* _SUPPLIED RECORDS_:
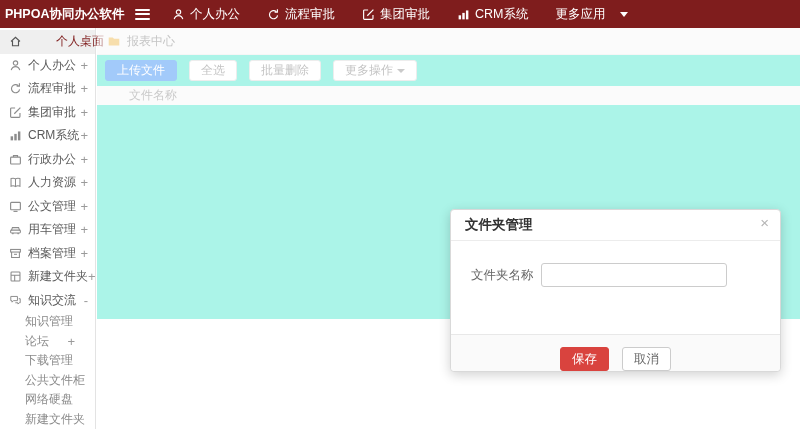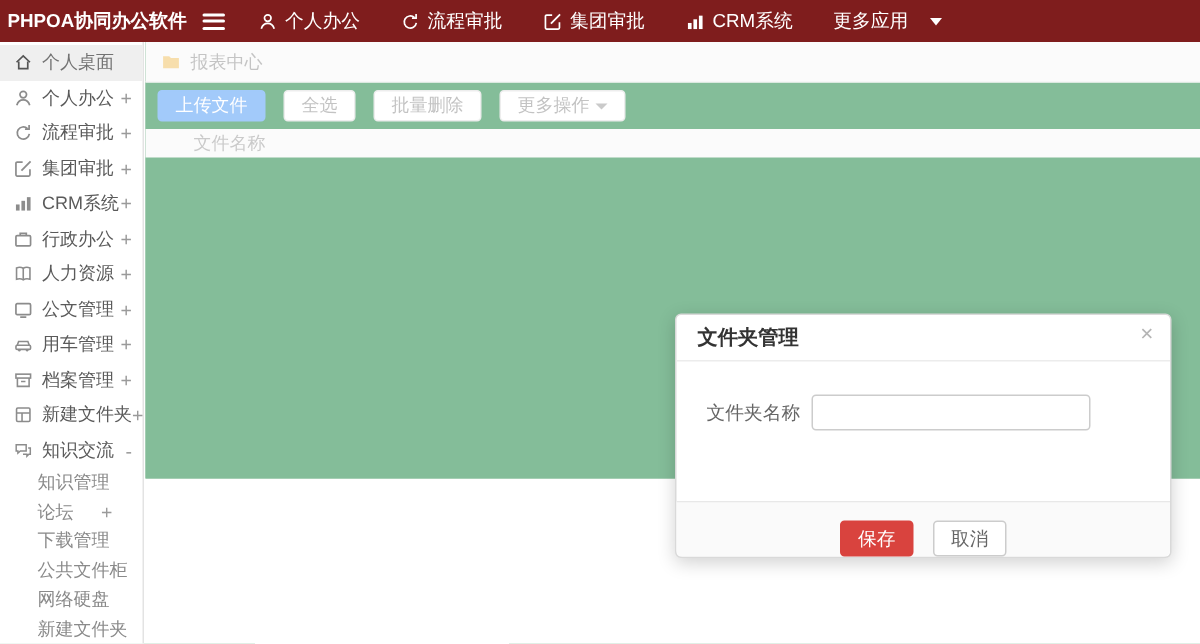--- a/index.html
+++ b/index.html
@@ -28,7 +28,7 @@
     background:#fff; border-right:1px solid #e3e3e3; padding-top:2px; z-index:4; }
   .s-item { height:23.5px; display:flex; align-items:center; padding:0 7px 0 9px;
     color:#5a5a5a; cursor:pointer; white-space:nowrap; }
-  .s-item.active { background:#efefef; color:#737373; }
+  .s-item.active { background:#efefef; color:#7f1d1d;gap:28px; }
   .s-item .lbl { margin-left:6px; flex:1; font-size:12px; }
   .s-item .exp { color:#9a9a9a; font-size:13px; font-weight:400; }
   .s-sub { }

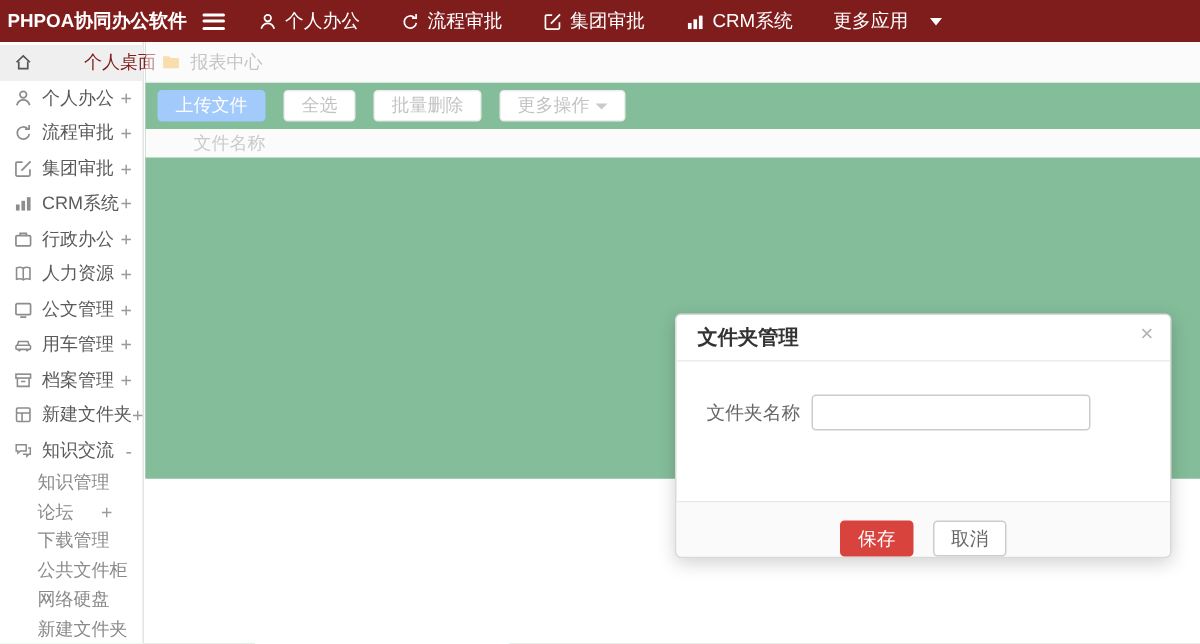--- a/index.html
+++ b/index.html
@@ -41,7 +41,7 @@
 
   
   .content { position:absolute; left:97px; top:28px; width:703px; height:291px;
-    background:#15803d; }
+    background:#5eead4; }
   .breadcrumb { height:27px; background:#f7f7f7; border-bottom:1px solid #eee;
     display:flex; align-items:center; padding-left:10px; gap:6px; color:#8f8f8f; }
   .toolbar { display:flex; align-items:center; padding:5px 8px; gap:12px; }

* _EXERCISE_:
Please return exactly the lines above, from where the listing starts to the line holding "padding:0 7px 0 9px;", inclusive, with the pictures omitted.

* _OUTPUT OF THE TASK_:
--- a/index.html
+++ b/index.html
@@ -28,7 +28,7 @@
     background:#fff; border-right:1px solid #e3e3e3; padding-top:2px; z-index:4; }
   .s-item { height:23.5px; display:flex; align-items:center; padding:0 7px 0 9px;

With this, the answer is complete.